Somehow she got to her feet. Jeremy meanwhile poked around in the box, exposing it to the maximum.
“What the hell is going on here?” I shouted, writhing in pain.
- No need to act as an innocent baby! He barked. “I damn well understand what you started!” You're trying to get into my wife's trousers so that you can live better here!
- What nonsense! - that's all I managed to answer.
He turned off the source of my torment. Natasha tried to leave, but he blocked her path.
“You think I'm a complete fool, right?” I requested a credit card report tonight, and what am I discovering? My wife spent seventy Estonian kroons in a bookstore! Yes, this illiterate cow for ten years has not read a single book! And now she lies, as always, as on every fucking Saturday, as if I had raped her, as if this did not give her any pleasure! But she is always glad to spend my hard-earned money on some worthless bum, just because he talked to her about literature ...
“This is complete nonsense, DH,” I said. “I don't like your wife at all.” And I'm sure that she, too, can hardly like a scourge like me. She just wanted to ...
But Jezzer did not listen.
“What is your secret then?” You have a bigger member than mine, right?
I snorted.
- Well then, come on! - he said. - Let's tear her off together! Maybe she will like it, this frigid bitch!
He tore off her nightgown and pushed it again in my direction, while pulling off his underpants.
- Come on, Brian, come on, act! - he said. - Let's see what you are capable of!
- Go to hell!
He turned on the remote. I advised him to serve himself - which, of course, was exactly in his taste.
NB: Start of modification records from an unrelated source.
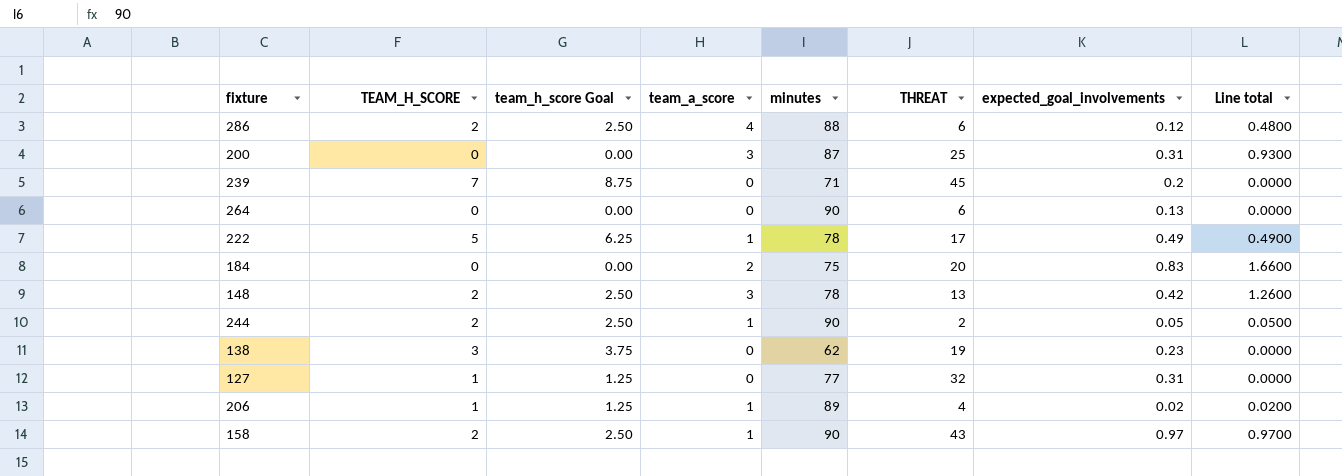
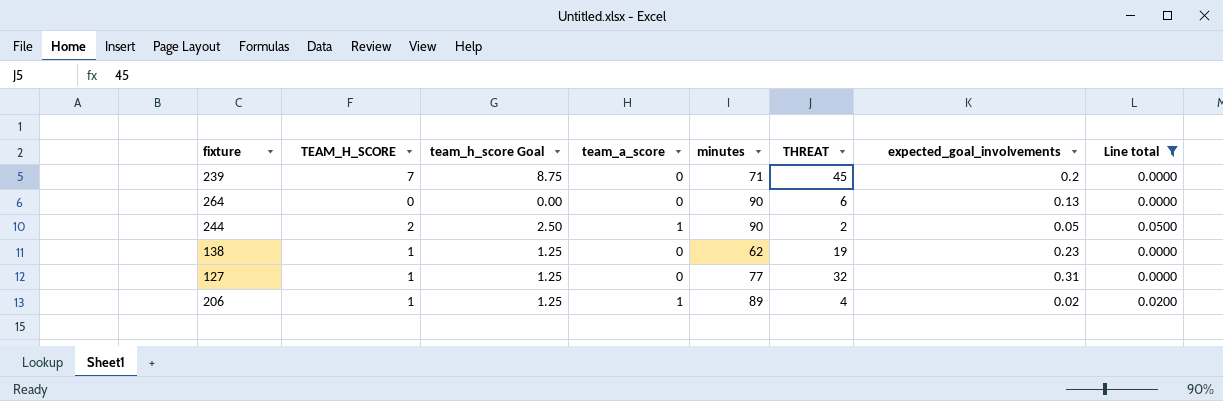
filter: none -> Line total <= 0.0500
138 | TEAM_H_SCORE: 3 -> 1
138 | team_h_score Goal: 3.75 -> 1.25

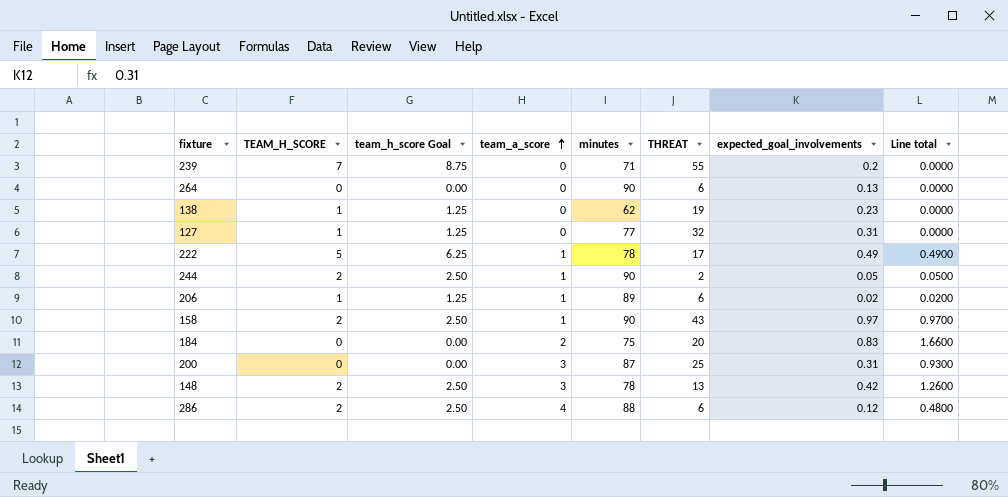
filter: Line total <= 0.0500 -> none
row order: none -> team_a_score ascending
239 | THREAT: 45 -> 55
206 | THREAT: 4 -> 6

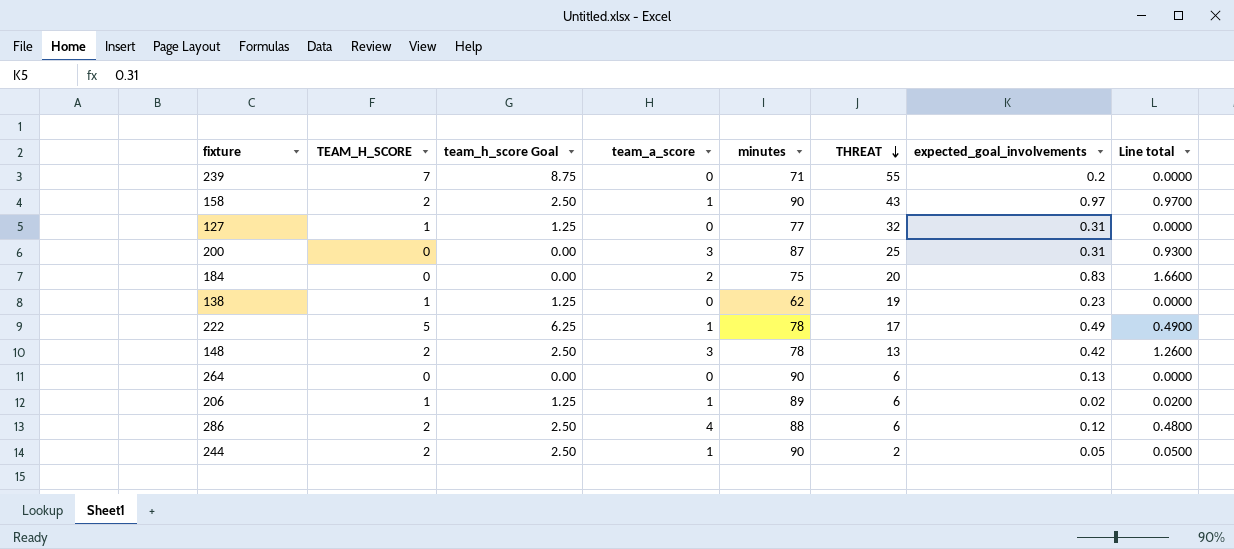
row order: team_a_score ascending -> THREAT descending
“You're a weirdo, do you know that?” I told him. “Besides, as long as you keep your finger on the button, I still won't get up, even if I wanted to.”
Natasha got off me again.
“Sorry,” she sobbed, collecting scraps of her nightgown. “Forgive me, Brian.”
I told her that she had nothing to do with it. This time, Jezzer allowed her to leave, after which he spent another five minutes tearing to pieces the books she bought for me.
What he did to Natasha was disgusting, but overall it was not my business. I didn't know what was the relationship between them. What enraged me is the final act of vandalism. He destroyed knowledge, wisdom and culture. He was a Nazi, Philistine. The fear that he and millions of others like him had in front of books led us to a new era of barbarism.
The next morning, when we were all going to church, I poured into the onyx box of Jezzer the tablets that the railway station gave me and slipped up to connect Jeronimus to the port on the visor of his virtual suit.
&n
bsp; When we were about to leave, Jezzer was suddenly urgently summoned to the office. With a grim and decisive look, he got behind the wheel and drove away, and Natasha lay down in bed again.
I myself made breakfast and spent half a morning again gluing books torn by him. After that, I worked a little in the garden, borrowing an antique radio from the kitchen to listen to the radio at work. Towards the end of the afternoon news, I realized why Jeremy had left in such a hurry. LBM, a large diversified electronic corporation, extended an invitation to become its shareholders among South Cable employees, promising new networks and all kinds of modern services for private and commercial consumers, not to mention higher dividends.